Помаре соединила наши руки, ее строгие глаза потеплели и наполнились слезами.

– Ну что ж, детка, – ласково продолжила она, – поезжай не откладывая. Собраться тебе недолго. Хочешь, поезжай сегодня, после восхода солнца, часов в семь. Моя невестка Моэ едет в Атамаоно, а оттуда на остров Раиатеа, в свои владения. В Мараа переночуете, а наутро ты сойдешь в Папеурири, это по дороге.

Рараху заулыбалась сквозь слезы: ей было лестно, что она поедет вместе с юной принцессой.

Рараху и Моэ были на удивление похожи: обе несчастны и надломлены, с общим характером, общими повадками и очарованием одного вида…

Рараху пообещала быстро собраться. Да и какой у нее особенный багаж: так, несколько муслиновых платьев да старый верный кот…

Мы от всего сердца благодарили старую королеву, принявшую сердечное участие в нашей судьбе. Принцесса Ариитеа в бальном платье вернулась в залу и проводила нас до садовой калитки; она нежно, по-сестрински, утешала Рараху…

В последний раз мы вместе вышли к океану…

XXXV

Было еще совсем темно.

На берегу там и сям стояли группки людей: фрейлины в вечерних туалетах вышли вслед за офицерами «Рендира». Со стороны это больше походило на праздник, чем на проводы. Вот только слышались девичьи всхлипы. В последний раз поцеловал я свою любимую подружку.

Одновременно с «Рендиром» экипаж увозил из Папеэте Рараху и принцессу Моэ. Через завесу листвы, через просветы между пальмовыми стволами Рараху еще долго могла видеть удаляющийся в синеющую даль наш фрегат.

ЧАСТЬ ЧЕТВЕРТАЯ

Aye! aye! а мунаихо те тиаре ити тароне менахенехе!

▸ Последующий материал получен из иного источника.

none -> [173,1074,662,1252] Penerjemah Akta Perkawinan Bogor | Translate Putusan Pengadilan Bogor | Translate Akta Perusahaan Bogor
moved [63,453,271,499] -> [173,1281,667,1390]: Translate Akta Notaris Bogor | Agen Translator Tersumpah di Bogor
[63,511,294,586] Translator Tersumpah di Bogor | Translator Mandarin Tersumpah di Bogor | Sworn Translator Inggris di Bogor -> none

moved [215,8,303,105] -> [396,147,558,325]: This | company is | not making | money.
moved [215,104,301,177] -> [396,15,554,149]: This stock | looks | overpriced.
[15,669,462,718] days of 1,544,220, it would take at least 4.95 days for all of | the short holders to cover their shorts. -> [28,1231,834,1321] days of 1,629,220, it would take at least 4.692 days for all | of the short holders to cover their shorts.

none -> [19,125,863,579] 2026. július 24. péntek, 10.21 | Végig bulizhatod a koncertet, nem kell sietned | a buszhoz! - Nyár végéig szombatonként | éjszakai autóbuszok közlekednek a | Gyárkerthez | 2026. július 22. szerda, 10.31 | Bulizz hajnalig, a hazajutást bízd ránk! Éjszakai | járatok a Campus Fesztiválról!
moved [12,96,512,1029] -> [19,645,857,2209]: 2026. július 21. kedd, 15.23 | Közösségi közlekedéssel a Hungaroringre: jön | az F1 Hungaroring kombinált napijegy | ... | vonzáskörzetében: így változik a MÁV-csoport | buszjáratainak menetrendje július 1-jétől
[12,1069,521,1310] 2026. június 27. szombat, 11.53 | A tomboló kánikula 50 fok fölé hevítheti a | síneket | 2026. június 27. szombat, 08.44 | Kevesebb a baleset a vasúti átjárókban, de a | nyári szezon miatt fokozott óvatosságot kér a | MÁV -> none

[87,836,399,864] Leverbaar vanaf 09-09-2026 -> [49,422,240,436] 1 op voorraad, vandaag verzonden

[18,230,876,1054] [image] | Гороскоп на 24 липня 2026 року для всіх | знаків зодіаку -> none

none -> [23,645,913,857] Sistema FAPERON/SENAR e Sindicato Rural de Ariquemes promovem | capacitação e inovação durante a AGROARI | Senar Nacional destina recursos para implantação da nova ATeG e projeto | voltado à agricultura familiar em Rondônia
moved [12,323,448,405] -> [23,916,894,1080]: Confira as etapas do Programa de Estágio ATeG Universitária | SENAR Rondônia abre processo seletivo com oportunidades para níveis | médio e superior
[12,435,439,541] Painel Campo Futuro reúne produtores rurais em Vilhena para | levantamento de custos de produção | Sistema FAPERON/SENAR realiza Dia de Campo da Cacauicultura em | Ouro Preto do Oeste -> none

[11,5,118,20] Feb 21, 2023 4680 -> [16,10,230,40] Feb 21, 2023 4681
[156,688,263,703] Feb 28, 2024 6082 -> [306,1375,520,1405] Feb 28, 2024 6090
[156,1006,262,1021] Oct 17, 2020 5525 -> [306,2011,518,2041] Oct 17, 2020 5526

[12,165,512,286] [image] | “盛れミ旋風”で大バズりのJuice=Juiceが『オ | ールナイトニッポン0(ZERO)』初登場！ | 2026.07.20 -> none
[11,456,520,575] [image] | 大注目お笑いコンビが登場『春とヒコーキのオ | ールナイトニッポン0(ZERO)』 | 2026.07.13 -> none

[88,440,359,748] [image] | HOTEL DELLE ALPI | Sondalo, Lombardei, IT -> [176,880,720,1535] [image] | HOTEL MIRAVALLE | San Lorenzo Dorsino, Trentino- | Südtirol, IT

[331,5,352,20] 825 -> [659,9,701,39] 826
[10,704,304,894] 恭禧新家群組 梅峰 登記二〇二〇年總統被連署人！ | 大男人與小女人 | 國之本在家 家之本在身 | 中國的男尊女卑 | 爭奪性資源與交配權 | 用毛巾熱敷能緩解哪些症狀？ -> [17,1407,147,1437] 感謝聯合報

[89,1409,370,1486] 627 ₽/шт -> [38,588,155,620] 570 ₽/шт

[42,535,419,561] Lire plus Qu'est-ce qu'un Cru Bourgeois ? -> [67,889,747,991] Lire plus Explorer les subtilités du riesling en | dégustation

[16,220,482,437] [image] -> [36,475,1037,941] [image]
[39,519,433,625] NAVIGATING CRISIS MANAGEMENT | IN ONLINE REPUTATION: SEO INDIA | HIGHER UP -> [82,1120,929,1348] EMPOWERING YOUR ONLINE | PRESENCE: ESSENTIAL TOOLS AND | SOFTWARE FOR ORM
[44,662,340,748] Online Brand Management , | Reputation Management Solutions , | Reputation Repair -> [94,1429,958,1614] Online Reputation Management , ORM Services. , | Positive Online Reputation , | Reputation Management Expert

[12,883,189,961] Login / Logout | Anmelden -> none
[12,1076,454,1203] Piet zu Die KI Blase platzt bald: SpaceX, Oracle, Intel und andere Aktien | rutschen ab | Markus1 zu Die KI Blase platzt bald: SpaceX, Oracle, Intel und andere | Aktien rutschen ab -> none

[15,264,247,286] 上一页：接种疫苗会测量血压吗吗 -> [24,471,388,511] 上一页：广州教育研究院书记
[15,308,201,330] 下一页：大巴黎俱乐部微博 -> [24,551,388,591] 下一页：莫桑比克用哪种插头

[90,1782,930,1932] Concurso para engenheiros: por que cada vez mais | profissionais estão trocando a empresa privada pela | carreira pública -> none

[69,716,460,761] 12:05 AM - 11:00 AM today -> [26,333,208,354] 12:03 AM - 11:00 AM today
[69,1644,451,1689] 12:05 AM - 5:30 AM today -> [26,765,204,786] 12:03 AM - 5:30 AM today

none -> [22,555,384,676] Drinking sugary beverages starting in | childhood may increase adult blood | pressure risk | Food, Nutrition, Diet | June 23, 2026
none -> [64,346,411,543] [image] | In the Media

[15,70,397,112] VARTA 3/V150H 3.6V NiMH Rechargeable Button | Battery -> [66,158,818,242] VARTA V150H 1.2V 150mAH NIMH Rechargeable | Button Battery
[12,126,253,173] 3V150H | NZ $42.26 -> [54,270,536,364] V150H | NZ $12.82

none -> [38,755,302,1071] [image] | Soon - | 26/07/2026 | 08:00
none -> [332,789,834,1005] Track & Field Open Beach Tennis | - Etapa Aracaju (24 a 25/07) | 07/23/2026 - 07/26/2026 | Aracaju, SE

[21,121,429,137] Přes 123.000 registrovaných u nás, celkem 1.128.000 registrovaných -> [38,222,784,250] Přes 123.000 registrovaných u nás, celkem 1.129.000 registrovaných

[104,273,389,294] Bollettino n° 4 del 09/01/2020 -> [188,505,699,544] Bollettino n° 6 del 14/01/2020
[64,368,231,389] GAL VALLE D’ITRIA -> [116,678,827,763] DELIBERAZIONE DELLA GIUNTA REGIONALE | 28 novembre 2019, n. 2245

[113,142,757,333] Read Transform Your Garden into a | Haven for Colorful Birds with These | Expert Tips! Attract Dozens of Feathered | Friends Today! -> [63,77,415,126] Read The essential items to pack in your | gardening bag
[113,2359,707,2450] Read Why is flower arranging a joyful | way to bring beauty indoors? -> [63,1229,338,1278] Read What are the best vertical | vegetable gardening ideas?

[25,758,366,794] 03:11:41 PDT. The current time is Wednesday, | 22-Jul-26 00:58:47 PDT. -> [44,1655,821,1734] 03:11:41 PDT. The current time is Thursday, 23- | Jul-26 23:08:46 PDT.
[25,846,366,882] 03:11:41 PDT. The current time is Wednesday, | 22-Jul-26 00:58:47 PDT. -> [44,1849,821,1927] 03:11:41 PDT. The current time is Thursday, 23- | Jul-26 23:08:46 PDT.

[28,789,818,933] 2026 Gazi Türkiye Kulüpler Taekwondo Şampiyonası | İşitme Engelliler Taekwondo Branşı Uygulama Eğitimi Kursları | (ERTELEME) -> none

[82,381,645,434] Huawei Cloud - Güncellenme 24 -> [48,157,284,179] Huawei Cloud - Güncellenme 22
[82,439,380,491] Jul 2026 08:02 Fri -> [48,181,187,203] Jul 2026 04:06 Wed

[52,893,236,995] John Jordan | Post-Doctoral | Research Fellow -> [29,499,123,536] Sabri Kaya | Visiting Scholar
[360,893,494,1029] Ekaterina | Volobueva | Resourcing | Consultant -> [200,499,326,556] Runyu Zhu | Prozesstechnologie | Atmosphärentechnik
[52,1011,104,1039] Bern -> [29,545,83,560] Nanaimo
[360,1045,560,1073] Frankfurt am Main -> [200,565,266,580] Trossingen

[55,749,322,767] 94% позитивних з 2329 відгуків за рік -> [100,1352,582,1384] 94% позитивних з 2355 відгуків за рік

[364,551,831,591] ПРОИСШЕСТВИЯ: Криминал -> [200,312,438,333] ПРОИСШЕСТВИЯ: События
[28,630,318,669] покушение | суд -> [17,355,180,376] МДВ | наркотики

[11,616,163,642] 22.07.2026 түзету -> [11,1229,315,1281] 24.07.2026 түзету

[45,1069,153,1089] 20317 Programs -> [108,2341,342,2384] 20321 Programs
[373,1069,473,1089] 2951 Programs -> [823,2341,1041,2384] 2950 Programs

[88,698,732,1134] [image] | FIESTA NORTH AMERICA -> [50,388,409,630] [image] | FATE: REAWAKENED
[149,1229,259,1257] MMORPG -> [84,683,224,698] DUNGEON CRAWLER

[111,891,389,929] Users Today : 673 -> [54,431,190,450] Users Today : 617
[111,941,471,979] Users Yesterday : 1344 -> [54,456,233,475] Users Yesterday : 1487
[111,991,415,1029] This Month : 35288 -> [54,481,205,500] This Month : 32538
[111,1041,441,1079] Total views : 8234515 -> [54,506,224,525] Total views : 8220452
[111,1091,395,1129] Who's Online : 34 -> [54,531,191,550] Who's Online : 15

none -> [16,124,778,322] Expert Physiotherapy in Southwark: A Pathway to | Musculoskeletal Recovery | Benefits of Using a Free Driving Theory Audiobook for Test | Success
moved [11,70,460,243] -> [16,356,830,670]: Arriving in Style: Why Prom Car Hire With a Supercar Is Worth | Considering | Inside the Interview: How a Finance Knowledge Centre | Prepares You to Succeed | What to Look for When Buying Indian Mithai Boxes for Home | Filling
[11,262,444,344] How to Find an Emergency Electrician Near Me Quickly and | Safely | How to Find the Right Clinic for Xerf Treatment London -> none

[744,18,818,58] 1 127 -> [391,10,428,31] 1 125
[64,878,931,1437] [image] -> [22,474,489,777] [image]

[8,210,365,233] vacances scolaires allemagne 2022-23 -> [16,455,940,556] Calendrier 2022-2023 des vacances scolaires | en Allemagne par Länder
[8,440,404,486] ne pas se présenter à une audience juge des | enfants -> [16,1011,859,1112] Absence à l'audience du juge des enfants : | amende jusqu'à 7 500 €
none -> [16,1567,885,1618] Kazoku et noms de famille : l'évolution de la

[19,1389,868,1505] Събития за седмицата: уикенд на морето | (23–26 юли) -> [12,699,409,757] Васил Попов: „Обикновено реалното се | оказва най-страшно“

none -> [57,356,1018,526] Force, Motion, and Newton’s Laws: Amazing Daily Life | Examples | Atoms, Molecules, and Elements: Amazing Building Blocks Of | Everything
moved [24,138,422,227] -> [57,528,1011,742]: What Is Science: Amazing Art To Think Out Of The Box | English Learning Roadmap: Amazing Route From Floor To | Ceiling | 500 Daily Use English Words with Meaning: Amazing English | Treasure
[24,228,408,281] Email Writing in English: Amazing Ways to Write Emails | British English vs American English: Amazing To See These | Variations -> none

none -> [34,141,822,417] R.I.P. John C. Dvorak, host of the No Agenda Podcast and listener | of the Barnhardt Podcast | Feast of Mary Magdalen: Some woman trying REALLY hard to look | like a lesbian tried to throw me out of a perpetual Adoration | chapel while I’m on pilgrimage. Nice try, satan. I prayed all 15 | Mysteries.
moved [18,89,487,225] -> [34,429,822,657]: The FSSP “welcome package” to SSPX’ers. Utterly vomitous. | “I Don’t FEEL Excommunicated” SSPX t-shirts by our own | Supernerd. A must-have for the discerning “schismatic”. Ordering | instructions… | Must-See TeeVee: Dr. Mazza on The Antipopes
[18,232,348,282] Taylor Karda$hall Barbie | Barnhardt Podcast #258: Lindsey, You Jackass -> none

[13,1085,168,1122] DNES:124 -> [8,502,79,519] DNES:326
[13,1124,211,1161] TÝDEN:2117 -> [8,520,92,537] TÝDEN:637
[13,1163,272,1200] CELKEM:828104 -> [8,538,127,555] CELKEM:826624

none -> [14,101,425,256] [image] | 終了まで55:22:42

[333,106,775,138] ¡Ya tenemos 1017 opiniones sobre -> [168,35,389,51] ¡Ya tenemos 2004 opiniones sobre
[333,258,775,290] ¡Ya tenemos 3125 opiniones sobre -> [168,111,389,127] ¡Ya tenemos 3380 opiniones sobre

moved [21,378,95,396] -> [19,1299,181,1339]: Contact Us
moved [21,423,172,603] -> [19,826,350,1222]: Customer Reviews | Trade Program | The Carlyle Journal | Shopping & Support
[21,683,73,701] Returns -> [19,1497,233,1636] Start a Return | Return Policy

Aye! aye! и теинеи ра, на махеахеа!

Ай! ай! как красив был цветок арума!

Ай! ай! а теперь он увял!

Рараху.

I

Несколько дней спустя «Рендир», следуя через Тихий океан, оставил утесы Рапы,[95] самые южные острова Полинезии. Затем и эта земля, населенная полинезийцами, скрылась за горизонтом – мы покинули Океанию.

Зайдя в Чили, мы вышли из Тихого океана через Магелланов пролив и направились в Европу через Ла-Плату, Бразилию и Азорские острова.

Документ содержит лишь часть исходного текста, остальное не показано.